For support towards a set of workshops and a 30-day reconnaissance train journey undertaken by a group of artists, in an attempt to gather diverse perspectives around identity in India. The journey, which will touch four locations on the route Bangalore–Dhemaji–Srinagar–Perambavoor–Bangalore, will involve performances, performative interactions, and interviews with fellow passengers and the crew of the train. The outcome will be a broad performance structure, based on which the project will be further developed on another train journey. The Grantee’s deliverables to IFA with the Final Report will be documentation of the processs in the form of stills, videos or sketches made during the journey.
For a support towards the production of a theatre piece titled Muktidham written in Hindi, based on the history of conflict between Buddhism and Hinduism in 8th century. The play enquires into the complex relationships between religion, power, politics, caste and patriarchy. The production will be the outcome of the grant. Grant funds will pay for honorarium, professional fees, purchase of materials, travel, equipment and space rentals, publicity and an accountant’s fee.
For a theatre practitioner and visual artist to collaborate on a project at the Government High School, Jeevan Bhima Nagar, Bangalore, where students will be engaged in the idea of repair and reuse. Through regular classes and engagements with mechanics from local repair shops, the students will learn the culture and skills to repair-reuse-recycle objects of everyday use. The outcomes of the grant will be a play created out of the learnings of the process, and an exhibition of the objects created by the students.

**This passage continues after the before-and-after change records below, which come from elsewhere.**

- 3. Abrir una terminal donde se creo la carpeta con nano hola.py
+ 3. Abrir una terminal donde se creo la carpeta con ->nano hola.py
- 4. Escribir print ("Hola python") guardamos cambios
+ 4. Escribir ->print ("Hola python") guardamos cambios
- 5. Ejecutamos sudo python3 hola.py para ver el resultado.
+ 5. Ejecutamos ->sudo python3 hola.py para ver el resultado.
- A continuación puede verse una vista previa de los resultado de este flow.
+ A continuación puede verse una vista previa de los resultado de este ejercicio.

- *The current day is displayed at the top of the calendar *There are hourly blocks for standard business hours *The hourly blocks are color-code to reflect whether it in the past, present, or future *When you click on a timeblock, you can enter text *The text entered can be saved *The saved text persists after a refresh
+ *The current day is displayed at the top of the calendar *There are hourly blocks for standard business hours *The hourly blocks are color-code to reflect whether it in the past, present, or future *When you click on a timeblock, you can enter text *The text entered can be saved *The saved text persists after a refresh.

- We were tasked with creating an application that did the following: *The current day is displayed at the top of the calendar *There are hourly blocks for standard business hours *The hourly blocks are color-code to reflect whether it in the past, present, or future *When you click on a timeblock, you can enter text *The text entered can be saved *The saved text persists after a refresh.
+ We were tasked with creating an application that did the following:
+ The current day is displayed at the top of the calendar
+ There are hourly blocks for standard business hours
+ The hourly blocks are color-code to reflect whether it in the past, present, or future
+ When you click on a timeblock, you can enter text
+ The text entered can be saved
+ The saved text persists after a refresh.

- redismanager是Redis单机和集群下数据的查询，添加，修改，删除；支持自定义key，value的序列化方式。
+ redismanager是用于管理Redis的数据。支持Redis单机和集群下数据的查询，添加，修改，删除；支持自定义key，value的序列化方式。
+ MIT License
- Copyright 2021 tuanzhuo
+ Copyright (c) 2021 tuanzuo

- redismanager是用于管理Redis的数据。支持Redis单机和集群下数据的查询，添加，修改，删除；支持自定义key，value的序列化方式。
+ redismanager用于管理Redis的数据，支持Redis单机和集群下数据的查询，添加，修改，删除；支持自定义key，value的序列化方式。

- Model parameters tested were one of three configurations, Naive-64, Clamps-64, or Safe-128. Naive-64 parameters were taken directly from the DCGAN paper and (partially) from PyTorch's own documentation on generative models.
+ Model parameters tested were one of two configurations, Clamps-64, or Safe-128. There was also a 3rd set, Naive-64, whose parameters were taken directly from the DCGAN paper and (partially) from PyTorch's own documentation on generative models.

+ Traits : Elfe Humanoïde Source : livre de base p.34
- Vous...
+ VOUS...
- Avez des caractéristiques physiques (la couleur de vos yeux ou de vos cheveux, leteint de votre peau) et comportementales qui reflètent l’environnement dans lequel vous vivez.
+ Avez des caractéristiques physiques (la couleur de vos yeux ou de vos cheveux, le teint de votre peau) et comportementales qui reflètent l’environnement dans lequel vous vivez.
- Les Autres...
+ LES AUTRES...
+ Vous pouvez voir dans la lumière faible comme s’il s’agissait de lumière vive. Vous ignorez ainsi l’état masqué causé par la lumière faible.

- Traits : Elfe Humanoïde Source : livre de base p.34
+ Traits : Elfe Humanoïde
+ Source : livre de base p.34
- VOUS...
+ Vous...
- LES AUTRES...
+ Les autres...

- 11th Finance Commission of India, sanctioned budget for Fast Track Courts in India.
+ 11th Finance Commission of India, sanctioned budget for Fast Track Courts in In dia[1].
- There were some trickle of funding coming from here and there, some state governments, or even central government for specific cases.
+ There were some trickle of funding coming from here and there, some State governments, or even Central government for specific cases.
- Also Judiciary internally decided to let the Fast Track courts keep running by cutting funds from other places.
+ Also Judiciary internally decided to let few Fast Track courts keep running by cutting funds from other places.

For an initiative that will take about 30 children’s literature publications in Kannada and English to high school students at the Government High School, Jayanagar, Bangalore. Using an integrated approach that involves visual art, music, theatre and dance, this project seeks to build reading and writing abilities in the students. A presentation and exhibition of text-inspired work created by the students will be the outcome of the project.
For an international seminar on K Venkatappa, a seminal figure in early modern Indian art. Through the study of various bodies of Venkatappa’s work, their aesthetic innovations, flaws and contradictions, the seminar attempts to create a rich tapestry of research, debate and discourse around the life and work of Venkatappa. Locating him in his contemporary context, the seminar is expected to explore early modernism in Karnataka, filling a lacuna in the history of Indian art. The seminar will take place in Bangalore in November, 2016.